Votre question nous amène directement au mode de traitement du cancer en oncoradiologie. L’efficacité de la radiothérapie se mesure par la capacité d’administrer une forte dose de rayons à la tumeur tout en épargnant les tissus sains avoisinants. On y arrive en combinant un appareillage de haute technologie (pour définir exactement la cible et émettre les rayonnements comme tels) avec le « fractionnement ». Le fractionnement consiste à diviser la dose globale d’irradiation prévue en portions quotidiennes, qui seront données pendant quelques semaines consécutives, de façon à minimiser l’endommagement des tissus normaux, qu’il est impossible d’éviter.
Des améliorations technologiques du ciblage et de l’irradiation nous ont permis de hausser les fractions quotidiennes et donc de raccourcir la durée du traitement. Cet « hypofractionnement » sert aussi bien en traitement standard que pour des protocoles expérimentaux. À la limite, l’hypofractionnement consiste à administrer une dose de rayonnements unique mais très puissante qui fait « exciser » la tumeur comme le ferait un chirurgien. On parle alors de radiochirurgie (par opposition à radiothérapie), justement ce pour quoi le système CyberKnife a été mis au point.

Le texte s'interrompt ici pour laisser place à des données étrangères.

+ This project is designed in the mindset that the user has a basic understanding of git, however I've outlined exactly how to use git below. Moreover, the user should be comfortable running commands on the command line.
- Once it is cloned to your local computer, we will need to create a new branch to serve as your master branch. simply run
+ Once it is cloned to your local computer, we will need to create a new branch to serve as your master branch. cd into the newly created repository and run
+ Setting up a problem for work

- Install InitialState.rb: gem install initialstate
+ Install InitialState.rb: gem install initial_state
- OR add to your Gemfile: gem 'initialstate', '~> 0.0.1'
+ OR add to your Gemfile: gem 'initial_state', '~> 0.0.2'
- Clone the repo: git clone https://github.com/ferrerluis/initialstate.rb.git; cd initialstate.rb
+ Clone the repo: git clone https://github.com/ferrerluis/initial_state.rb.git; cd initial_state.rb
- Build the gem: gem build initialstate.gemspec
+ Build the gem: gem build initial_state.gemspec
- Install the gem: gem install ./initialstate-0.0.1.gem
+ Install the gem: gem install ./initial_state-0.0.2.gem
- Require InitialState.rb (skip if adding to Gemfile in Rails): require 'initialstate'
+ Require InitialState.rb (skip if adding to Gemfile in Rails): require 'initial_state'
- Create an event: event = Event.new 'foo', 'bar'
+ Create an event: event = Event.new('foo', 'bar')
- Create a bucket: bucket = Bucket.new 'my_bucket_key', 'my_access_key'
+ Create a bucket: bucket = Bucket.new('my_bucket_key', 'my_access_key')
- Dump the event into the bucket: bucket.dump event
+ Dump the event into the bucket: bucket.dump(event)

Il y a deux différences majeures entre le CyberKnife et un appareil de radiothérapie ordinaire. D’abord, il est monté sur un bras robotique, de sorte qu’il se déplace dans de plus nombreux angles qu’un appareil traditionnel. Ensuite, il peut « collimater » (rétrécir) le faisceau de rayonnements beaucoup plus qu’un appareil courant. Son grand avantage est qu’il génère de très petits faisceaux pour irradier des endroits difficiles à atteindre. D’ailleurs, on l’a mis au point au départ pour aider les neurochirurgiens à traiter des tumeurs cérébrales auxquelles ils n’auraient pas eu accès autrement. Depuis, on a étendu son utilisation à d’autres sites, dont la prostate.
Le CyberKnife peut servir au traitement standard du cancer de la prostate (CP) par radiothérapie fractionnée de la glande entière, mais elle est à peine plus avantageuse que d’autres techniques de haute précision. Face au CP, le CyberKnife a un beau potentiel comme instrument de radiochirurgie, pour irradier plus vigoureusement la tumeur ou ne traiter qu’une partie de la prostate — mais cela reste encore expérimental. L’un de nos gros défis, c’est de déterminer précisément quelle partie de la glande il faudrait traiter en priorité, et tant que nous ne saurons pas le faire systématiquement, nous continuerons de traiter la glande au complet.
À l’Hôpital Notre-Dame du Centre hospitalier de l’Université de Montréal, on utilise depuis peu le premier système CyberKnife au Canada.